The problem for Americans isn’t that we deny there’s an ending — it’s that we jump from the ending to the beginning without taking time and doing the necessary work that occurs in the neutral zone. 

We see this in people who end up job hunting because they’ve hated their last seven bosses. We see it in people who divorce and marry spouses just like the one prior.

If we don’t take time in the neutral zone to see differently and let something different and new in, we end up seeing the same thing and repeating the same mistakes.

The Level 10 Meeting Agenda

Entrepreneurial Operating System® has asked this same question of every business owner they’ve interviewed: how would you rate the effectiveness of your meetings on a scale of one to ten? The average answer is four. 

So EOS developed the Level 10 Meeting Agenda which helps leaders to run a more effective meeting. Check out this great eight-minute video to learn all about it. 

Notes from the Universe

I’ll be honest: I’m a little obsessed with Mike Dooley’s Notes from the Universe. I subscribe to this daily email, and it’s the one thing in my inbox that I’ll never NOT read. When I open my email, I panic if it’s not there. Mike’s Notes are short. And they’re beautiful. 

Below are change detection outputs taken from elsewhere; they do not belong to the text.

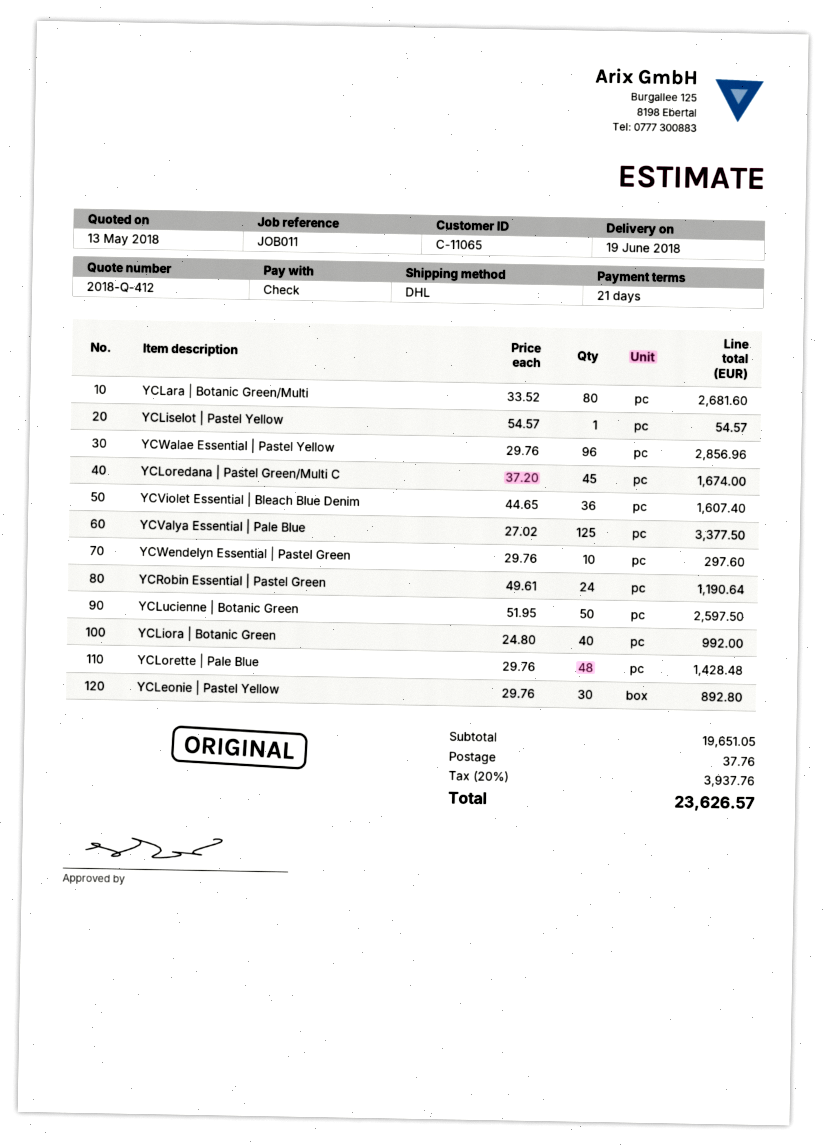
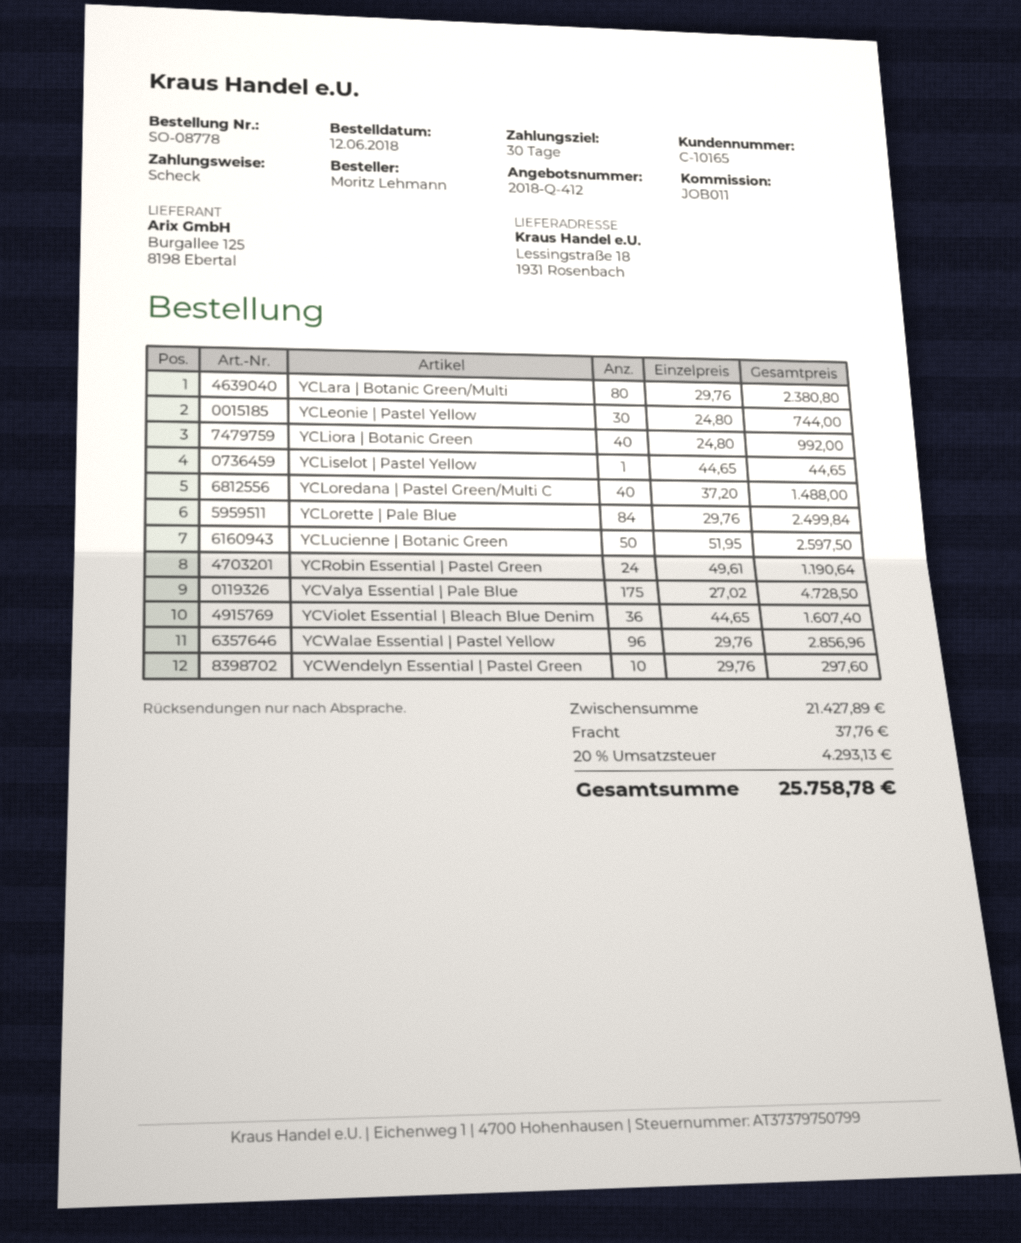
payment terms: 21 days -> 30 days
customer number: C-11065 -> C-10165
YCLara | Botanic Green/Multi: 80 x 33.52 = 2681.60 -> 80 x 29.76 = 2380.80
YCLiselot | Pastel Yellow: 1 x 54.57 = 54.57 -> 1 x 44.65 = 44.65
YCLoredana | Pastel Green/Multi C: 45 x 37.20 = 1674.00 -> 40 x 37.20 = 1488.00
YCValya Essential | Pale Blue: 125 x 27.02 = 3377.50 -> 175 x 27.02 = 4728.50
YCLorette | Pale Blue: 48 x 29.76 = 1428.48 -> 84 x 29.76 = 2499.84
YCLeonie | Pastel Yellow: 30 x 29.76 = 892.80 -> 30 x 24.80 = 744.00
subtotal: 19651.05 -> 21427.89
tax: 20% = 3937.76 -> 20% = 4293.13
total: 23626.57 -> 25758.78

When you subscribe, you fill out a profile, and that helps Mike to personalize the notes he sends you. Notes from the Universe is, without question, my little dose of mindfulness and zen for the day.

Favorite Song Lyrics

This last one might be a little surprising. It’s not an app or a book or a podcast. It’s song lyrics.

I find myself referencing a handful of favorite songs again and again — for good reason. Music is so universal. And the stories told through song often speak to shared worries, joys, or heartbreaks of just about anyone who listens to them.

One example is from Joshua Kadison’s “Invisible Man.”

 

It’s no big thing, no revelation,

No answer to these lives we lead.

But I think I do know one thing:

Sometimes I think we all need to say,

“Here I am, here I am, here I am,”

When life makes us feel like the invisible man.

Lights went on, people started yelling,

“Will the crazy man go back to bed?”

And there I was, laughing out my window,

Feeling much better now, somebody heard what I said.

 

I love this song because it speaks to the universal human need to be seen. When we feel invisible and unseen, we get lost. Kadison’s song reminds us that we’re not alone in our need to be seen and heard.

Another song that echoes a similar sentiment is Jason Isbell’s “Alabama Pines.” He sings, “Hardly even know my name anymore / When no one calls it out, it kind of vanishes away.

We disappear when we feel like we’re invisible to the world. 

In the work I do, I try to help managers and leaders recognize what others may be experiencing, how we can see them, and how we can help them to feel seen.

After all, as Dale Carnegie put it, “A person’s name is to him or her the sweetest and most important sound in any language.”